Lines before the one containing "subtotal: 2359.37 -> 2414.87" are to be left out; that line and every line after it, through the last line below, are to be reproduced exactly.
(Extracted data Opens)
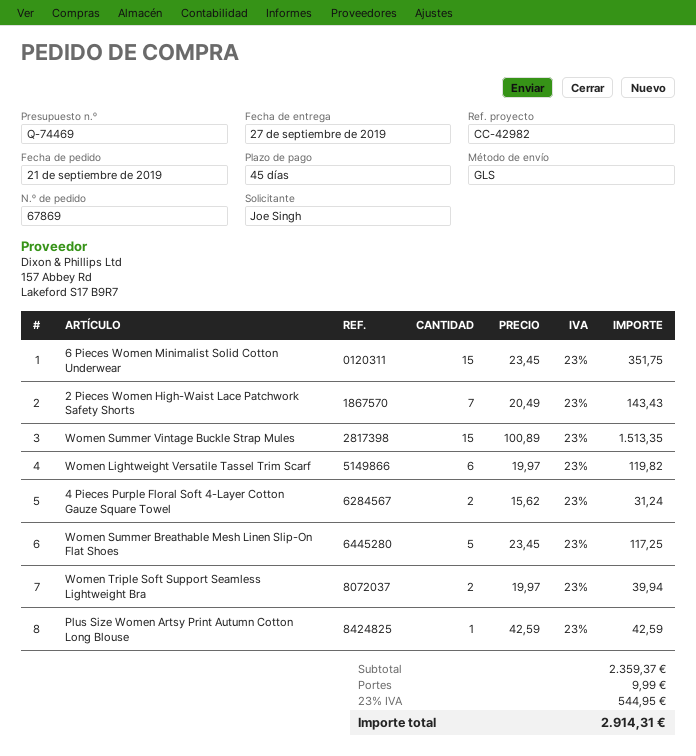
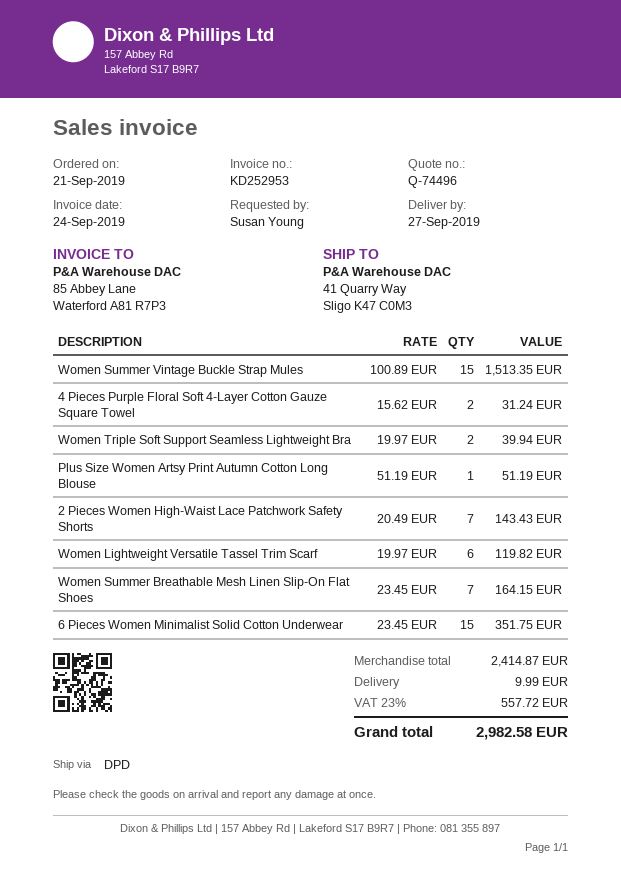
quote number: Q-74469 -> Q-74496
ordered by: Joe Singh -> Susan Young
shipping method: GLS -> DPD
Women Summer Breathable Mesh Linen Slip-On Flat Shoes: 5 x 23.45 = 117.25 -> 7 x 23.45 = 164.15
Plus Size Women Artsy Print Autumn Cotton Long Blouse: 1 x 42.59 = 42.59 -> 1 x 51.19 = 51.19
subtotal: 2359.37 -> 2414.87
tax: 23% = 544.95 -> 23% = 557.72
total: 2914.31 -> 2982.58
(Extracted data Closes)
Written reply
subtotal: 2359.37 -> 2414.87
tax: 23% = 544.95 -> 23% = 557.72
total: 2914.31 -> 2982.58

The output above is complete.